Consider a table of sales data, we can rank the sales results to find the top-performing salespersons:

SELECT 
    salesperson_id, 
    total_sales, 
    RANK() OVER (ORDER BY total_sales DESC) AS sales_rank 
FROM 
    sales_data;

Example 2: Dense Ranking With Partitions

Sometimes data needs to be grouped, or partitioned, before being ranked. DENSE_RANK() can be particularly useful in partitioned data sets:

SELECT 
    department_id, 
    employee_name, 
    salary, 
    DENSE_RANK() OVER (PARTITION BY department_id ORDER BY salary DESC) AS dept_salary_rank 
FROM 
    employees;

Here, each department’s employees are ranked by their salaries independently, allowing for a comparison strictly within departments.

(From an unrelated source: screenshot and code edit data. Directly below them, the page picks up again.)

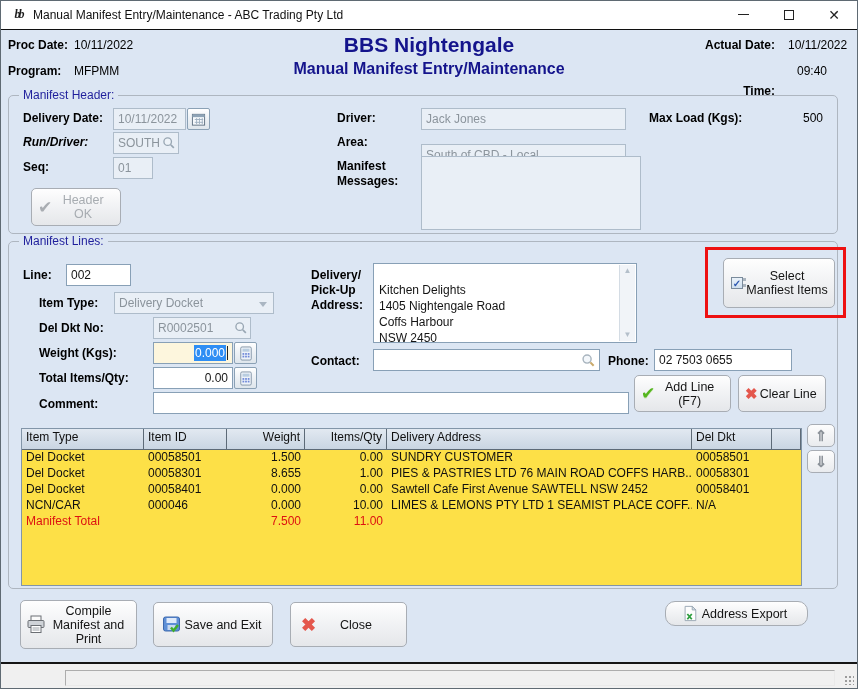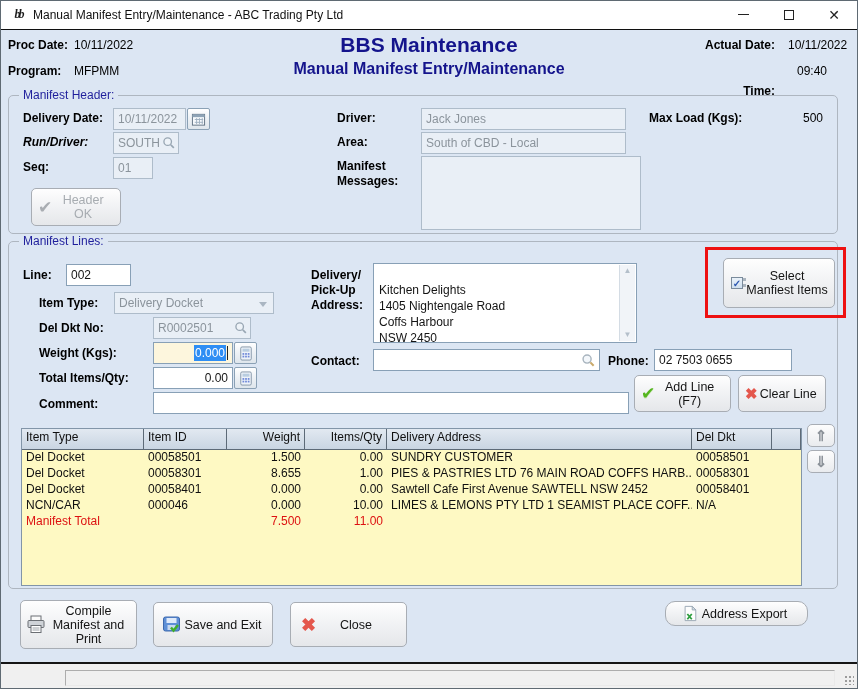--- a/index.html
+++ b/index.html
@@ -113,7 +113,7 @@
 <span class="lbl abs" style="left:8px; top:64px;">Program:</span>
 <span class="val abs" style="left:74px; top:64px;">MFPMM</span>
 
-<div class="navy-big" style="top:33px; font-size:21px;">BBS Maintenance</div>
+<div class="navy-big" style="top:33px; font-size:21px;">BBS Nightengale</div>
 <div class="navy-big" style="top:60px; font-size:16px;">Manual Manifest Entry/Maintenance</div>
 
 <span class="lbl abs" style="right:83px; top:38px;">Actual Date:</span>

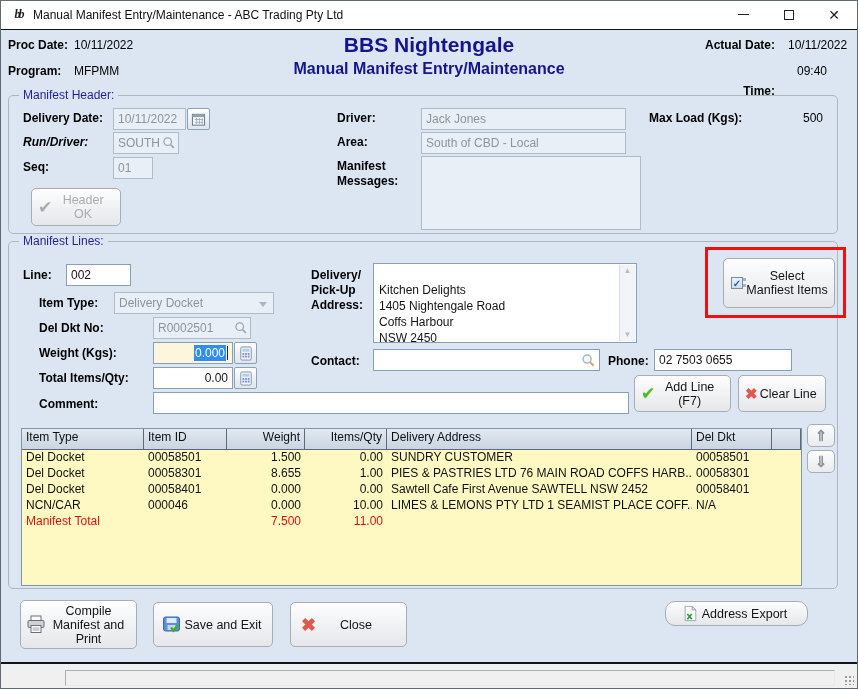--- a/index.html
+++ b/index.html
@@ -154,7 +154,7 @@
   </div>
 
   <span class="lbl abs" style="left:328px; top:39px;">Area:</span>
-  <div class="field disabled" style="left:412px; top:36px; width:205px;">South of CBD - Local</div>
+  <div class="field disabled" style="left:412px; top:48px; width:205px;">South of CBD - Local</div>
 
   <span class="lbl abs" style="left:14px; top:64px;">Seq:</span>
   <div class="field disabled" style="left:104px; top:61px; width:40px;">01</div>

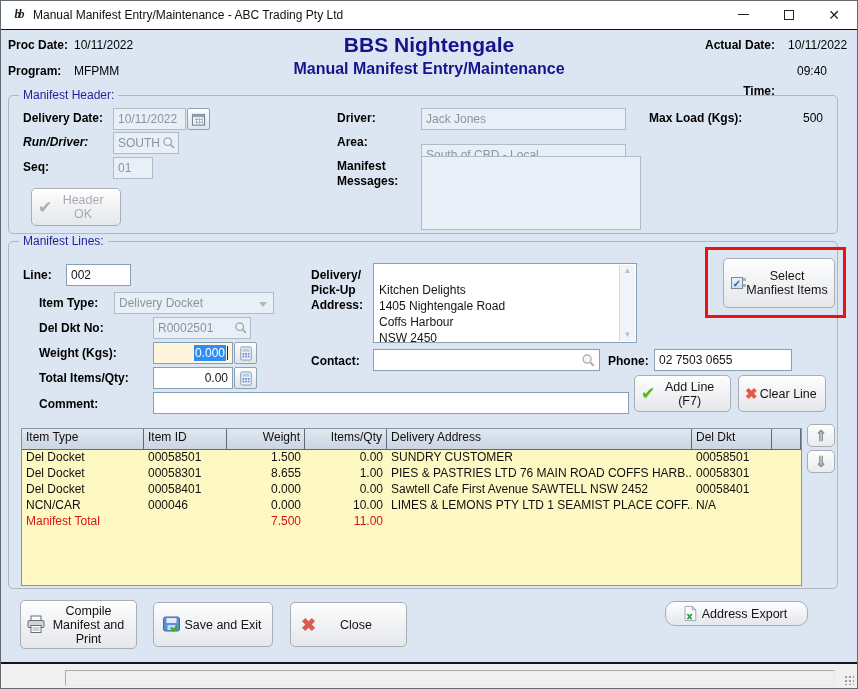--- a/index.html
+++ b/index.html
@@ -67,7 +67,7 @@
   .chk-dot { position:absolute; right:-1px; width:3px; height:3px; background:#aab4be; }
 
   
-  .grid-table { position:absolute; background:#fef9c3; border:1px solid #8295a8; }
+  .grid-table { position:absolute; background:#fde047; border:1px solid #8295a8; }
   .g-row { display:grid; grid-template-columns:122px 83px 78px 82px 305px 80px 1fr; }
   .g-head { background:linear-gradient(#e2e9f1,#c9d5e2); height:21px; border-bottom:1px solid #5d6a77; }
   .g-head .g-cell { border-right:1px solid #5d6a77; font-size:12px; color:#101010; }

When to Use RANK() vs. DENSE_RANK()

Deciding whether to use RANK() or DENSE_RANK() will depend on the result you are aiming to achieve. If it is important to reflect gaps due to tied ranks to, perhaps, signal clusters in the data, then RANK() is appropriate. However, if a continuous sequence of ranks is needed, DENSE_RANK() will fulfill this requirement without indicating the presence of ties through gaps.

Dealing with Ties

When ties occur, it may be necessary to define a secondary criterion to break them. This is done by adding additional columns to the ORDER BY clause:

SELECT 
    employee_name, 
    sales_region, 
    total_sales, 
    RANK() OVER (ORDER BY total_sales DESC, sales_region) AS sales_rank 
FROM 
    sales_data;

In this query, should there be a tie in total sales, the secondary column, sales_region, is used to break the tie.

Advanced Applications

RANK() and DENSE_RANK() functions can be a part of more complex analytical queries. They can be used alongside other window functions and aggregates to produce deep insights into your data.

Example:

SELECT 
    department_id,
    employee_name,
    salary,

    -- RANK() function to rank employees by salary within each department
    RANK() OVER (PARTITION BY department_id ORDER BY salary DESC) AS salary_rank,

    -- DENSE_RANK() function to provide a dense rank to each salary
    DENSE_RANK() OVER (PARTITION BY department_id ORDER BY salary DESC) AS dense_salary_rank,

    -- AVG() as a window function to calculate average salary within each department
    AVG(salary) OVER (PARTITION BY department_id) AS avg_department_salary,

    -- SUM() as a window function to calculate total sales in each department
    SUM(sales) OVER (PARTITION BY department_id) AS total_department_sales

FROM 
    employees;

Code explained:

  • department_id, employee_name, salary: Basic columns selected from the employees table.
  • RANK() Function: Used to assign a rank to each employee based on their salary within their respective department. The highest salary gets the rank 1 in each department.
  • DENSE_RANK() Function: Similar to RANK(), but DENSE_RANK() does not create gaps in the ranking sequence when there are equal rank values.
  • AVG(salary) OVER: This calculates the average salary within each department, demonstrating how aggregate functions can be used as window functions.
  • SUM(sales) OVER: Calculates the total sales for each department.

This query is an example of how window functions like RANK() and DENSE_RANK() can be used in conjunction with other SQL features to perform complex data analysis and generate comprehensive insights from the data.

Note: Remember that the support for these functions depends heavily on the version of MySQL you are running. They are available from MySQL 8.0 onwards. Always ensure your database version supports these functions before using them.

Conclusion

Both RANK() and DENSE_RANK() are indispensable tools in a SQL developer’s toolkit when it comes to a ranking of results in MySQL. These functions not only ease the process of generating leaderboards and analytical data, but they also open up new possibilities for data comparison and insights. Mastery of these functionalities can significantly enhance the reporting and analytic capabilities of your SQL queries.